City of Sydney
Brett Boardman, Eric Sierens
Planning Institute Australia, Urban Design Award, 2009
Australian Propery Institute, The Office of the Valuer General Heritiage Award, 2009
AILA New South Wales Award for Design Excellence in Landscape Architecture, 2009
New South Wales Medal for Landscape Architecture, 2009
Australian Medal for Landscape Architecture, 2010
The European Centre, International Architecture Award 2010
NSW Australian Institute of Architecture Greenway Award, Heritage, 2010
Lloyd Rees Award, Urban Design, 2010
National Trust Heritiage Awards, Adaptive Re-use, 2010
JMD design and TZG Architects were commissioned in 2006, by the City of Sydney, to adapt and refurbish the derelict Paddington Reservoir into public open space.
Located on Oxford Street, Paddington, the Reservoir forms part of the Paddington civic precinct bordered by a number of fine 19th century buildings that include the Paddington Town Hall to the west, and Paddington Post Office and Juniper Hall to the north. The Reservoir comprising of two chambers was built between 1866 and 1878 and formed part of Sydney’s early water supply infrastructure until its decommissioning in 1899, from 1914 until its closure in 1990 due to roof collapse, the Reservoir was used as a workshop and its roof as public park. Over the next 15 years it suffered further collapses and became favoured location for tagging and street art.
The design team’s primary aim was to stabilse the structure and insert new functions in a way that maintained the compelling atmosphere found in the ruined Reservoir. The project was conceived of as a public garden over three levels, a raised lawn on the roof of the largely intact eastern chamber, a richly planted Sunken Garden in the roofless western chamber, and a civic park and small plaza on the northern street frontage between the Reservoir and Town Hall to the west.
The garden on the raised eastern chamber reinstates the simple lawn that originally covered the roof. A new access is provided that takes visitors diagonally across the lawn to the walkway over the sunken garden. The path mirrors the geometry and materiality of the vaults below ground and expresses them through cast iron banding, radially arranged salvaged bricks and precast concrete elements whose geometry and location reflect the cast iron beams used in the Reservoir’s construction. The plan of the reservoir structure is made at 1:1 scale on the surface of the reservoir. A large planter containing endemic species is constructed on the chamber floor below an opening where a portion of roof has collapsed and provides the only opportunity for tree planting in the eastern chamber.
The `Sunken Garden’ is made up of two spaces, one planted with a plant palette of bold textures, the other a simple lawn and tree ( A. costata). A small pond at the garden’s centre reflects the ruined fragment of vaulted roof above it, whilst a raised walkway provides circulation around the edges of the space along the inclined walls of the water storage facility.

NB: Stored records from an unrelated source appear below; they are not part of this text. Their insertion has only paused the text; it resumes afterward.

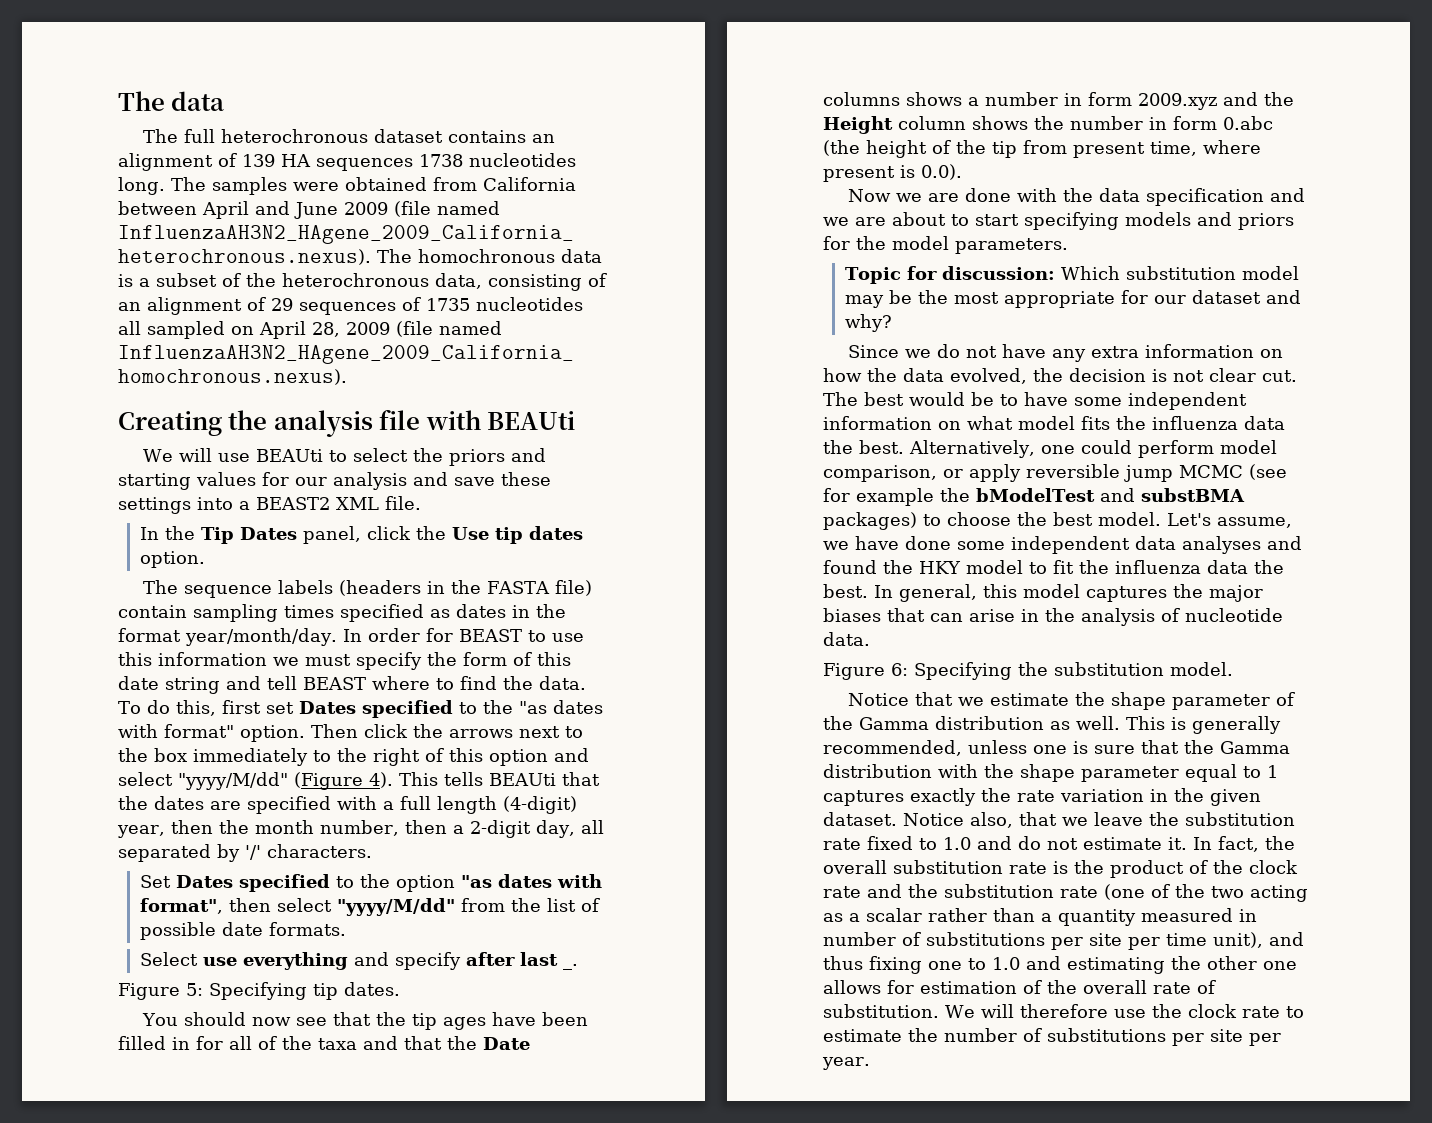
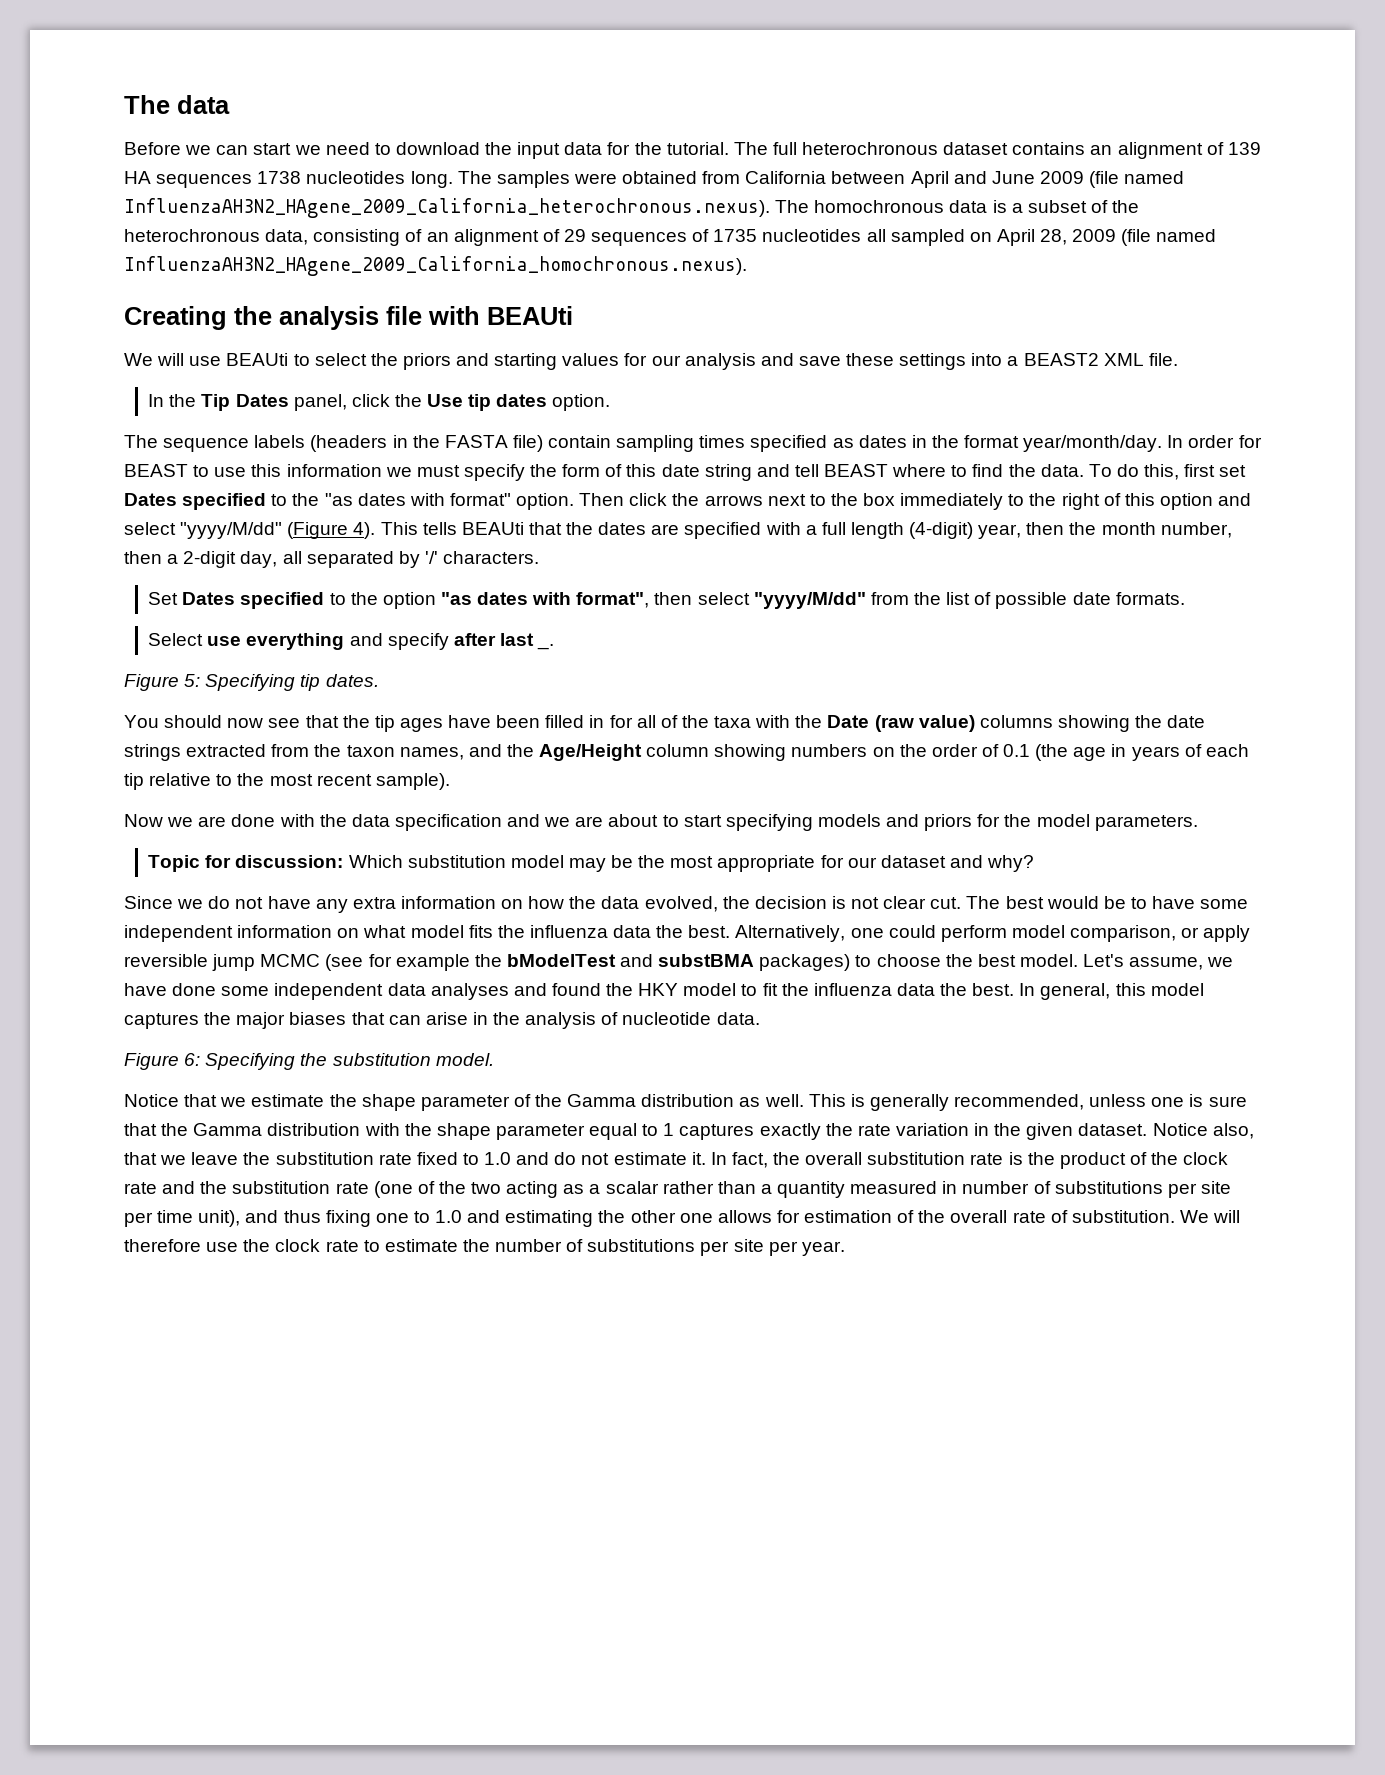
+ Before we can start we need to download the input data for the tutorial.
- You should now see that the tip ages have been filled in for all of the taxa and that the Date columns shows a number in form 2009.xyz and the Height column shows the number in form 0.abc (the height of the tip from present time, where present is 0.0).
+ You should now see that the tip ages have been filled in for all of the taxa with the Date (raw value) columns showing the date strings extracted from the taxon names, and the Age/Height column showing numbers on the order of 0.1 (the age in years of each tip relative to the most recent sample).

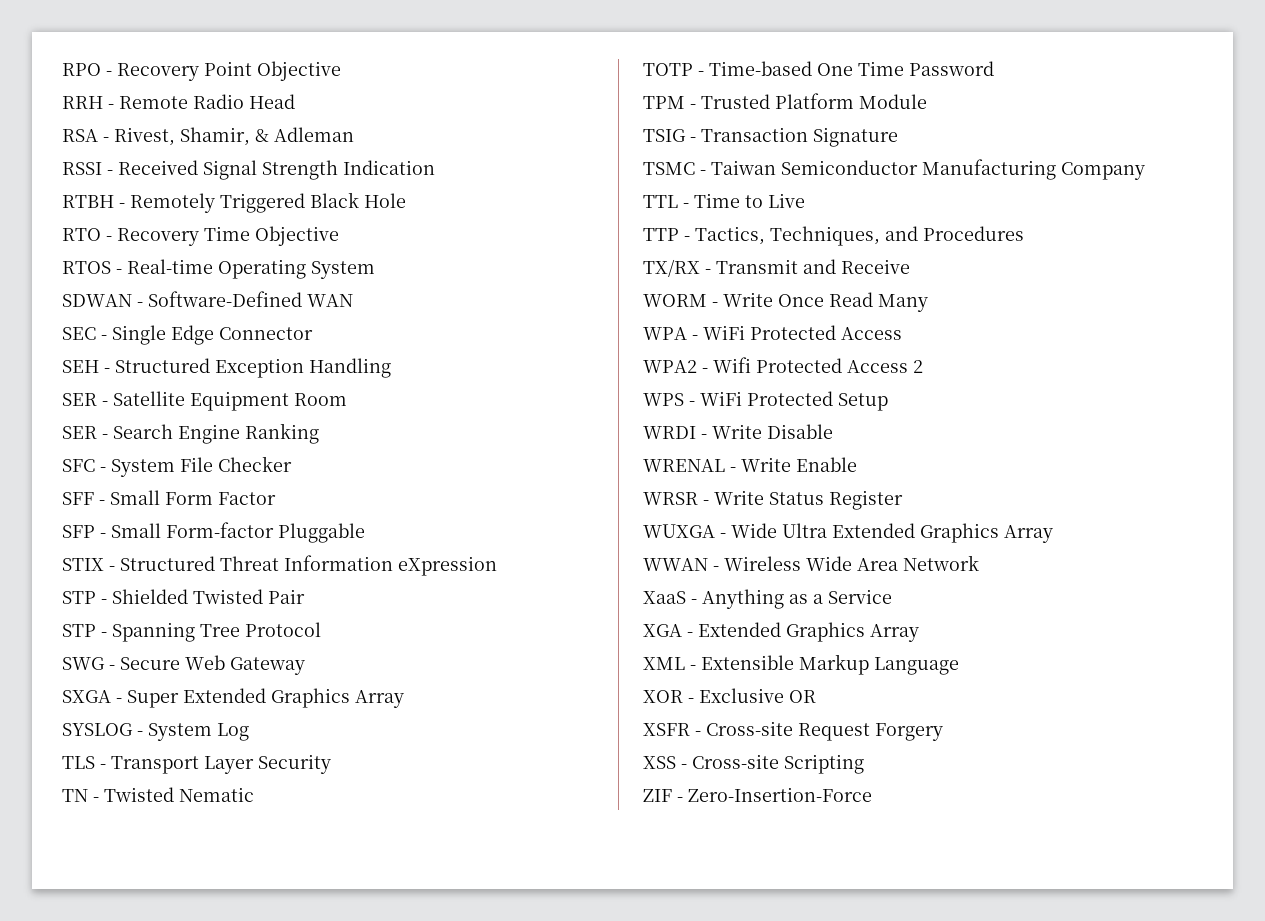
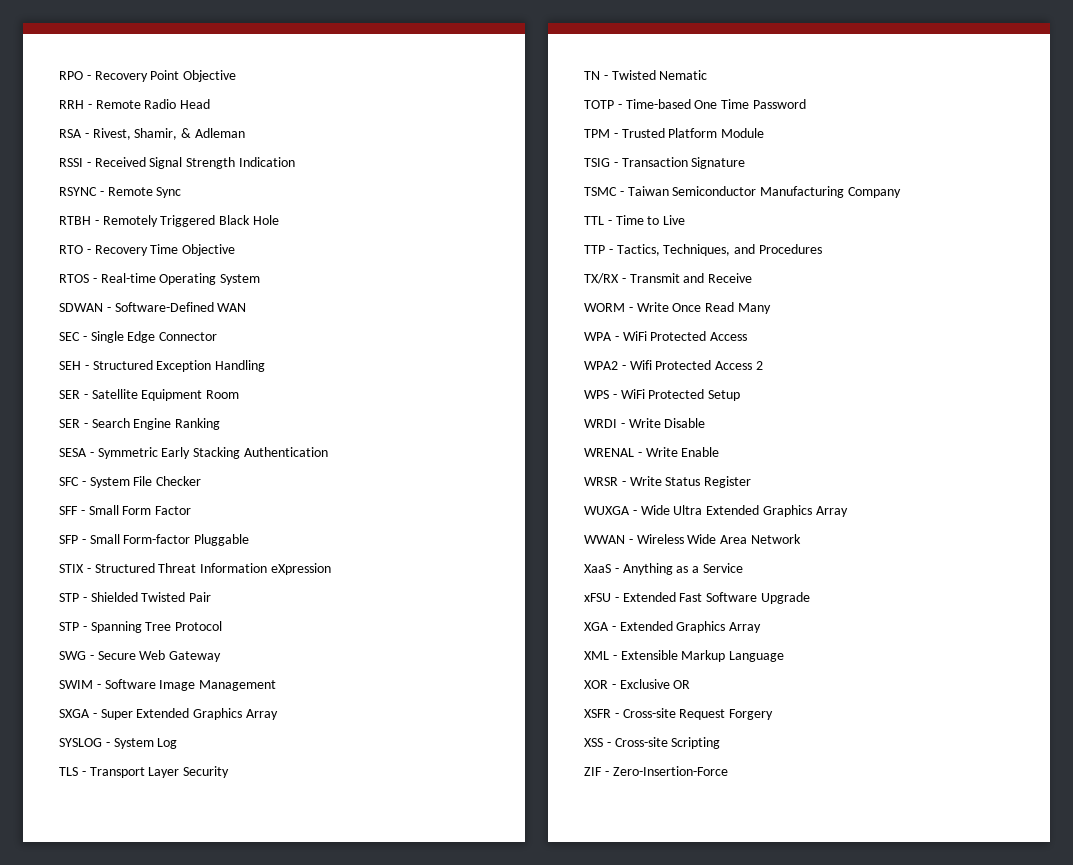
+ RSYNC - Remote Sync
+ SESA - Symmetric Early Stacking Authentication
+ SWIM - Software Image Management
+ xFSU - Extended Fast Software Upgrade

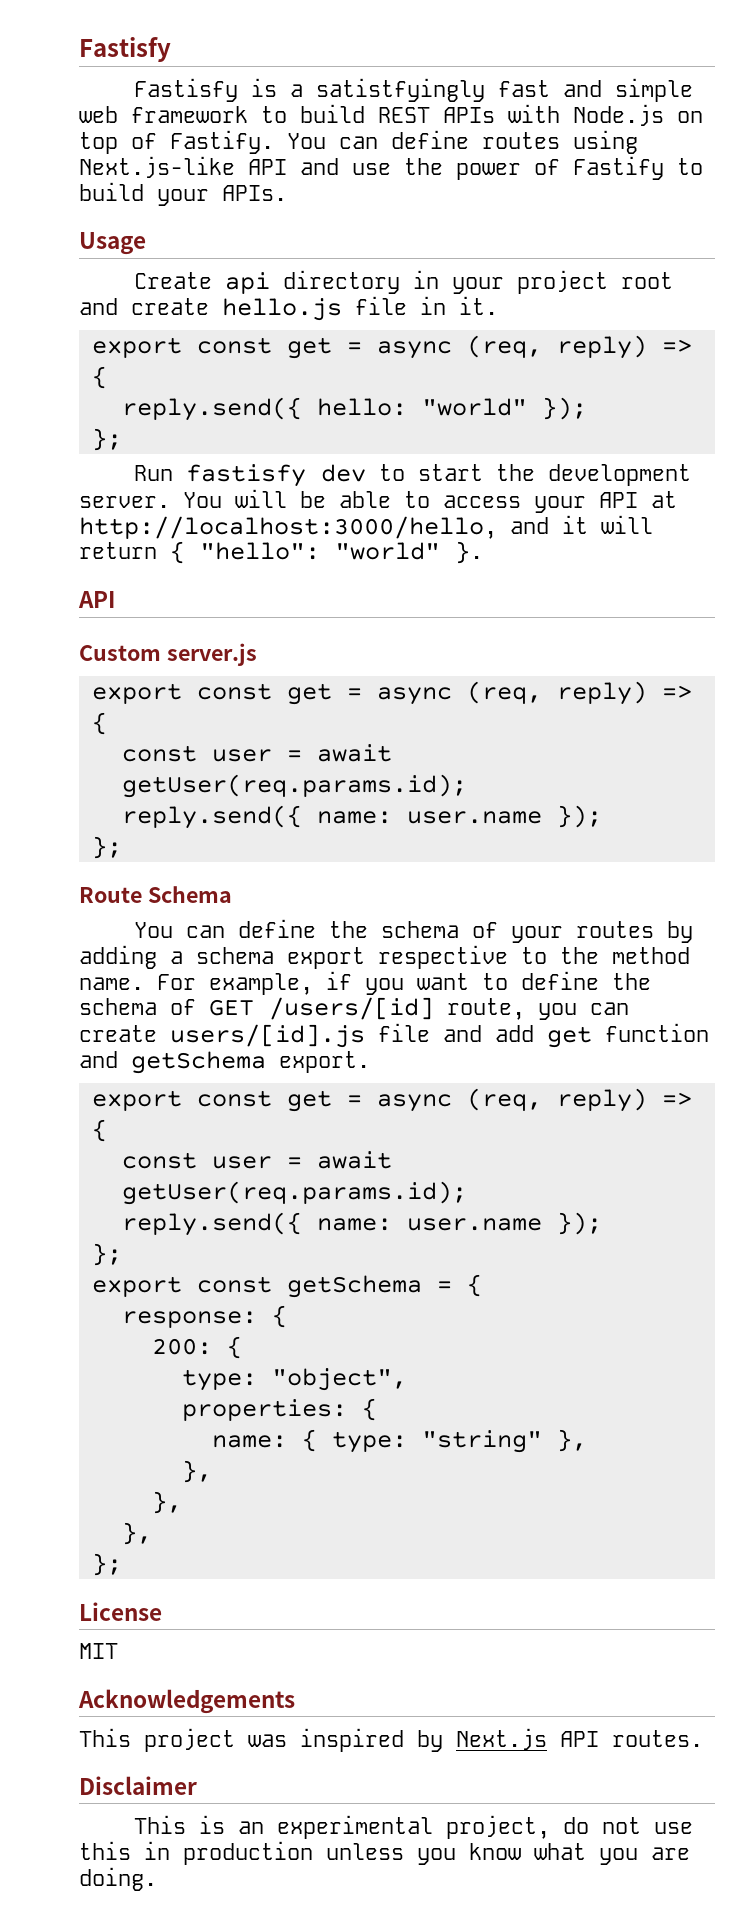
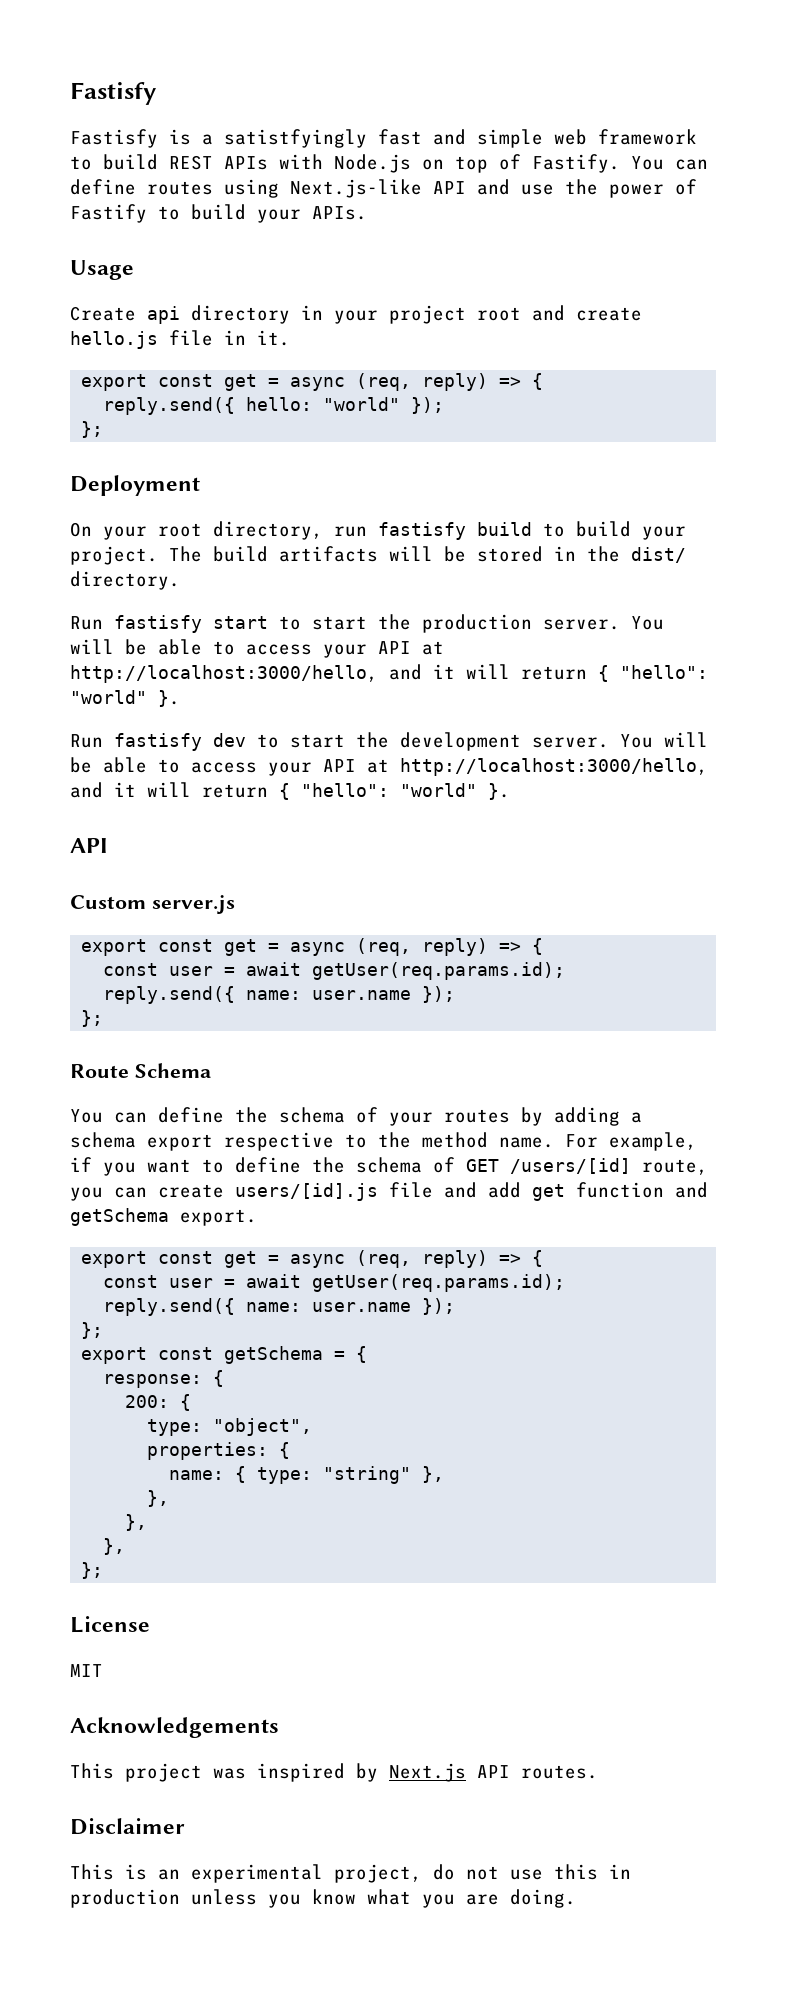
+ Deployment
+ On your root directory, run fastisfy build to build your project. The build artifacts will be stored in the dist/ directory.
+ Run fastisfy start to start the production server. You will be able to access your API at http://localhost:3000/hello, and it will return { "hello": "world" }.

Along the northern edge of the reservoir, where a petrol station stood during the 20th century an extruded concrete plinth mirrors the shape and location of the bowser plinth that once stood there whilst the ground plane and footpaths are paved in accordance with the City of Sydney’s public domain manual, The small plaza along the western edge includes a restored fountain, the remnant of a sandstone wall from a church that stood on the site in the 19th century, a sandstone plaza, a lawn, seating and tree planting. A large rainwater tank below the sandstone plaza captures water from the adjacent Town hall for irrigation of the Reservoir Project.
Overall the careful attention to detail, the intentionally restricted palette of materials and the exuberant planting convey a rich atmosphere in dialogue with its context.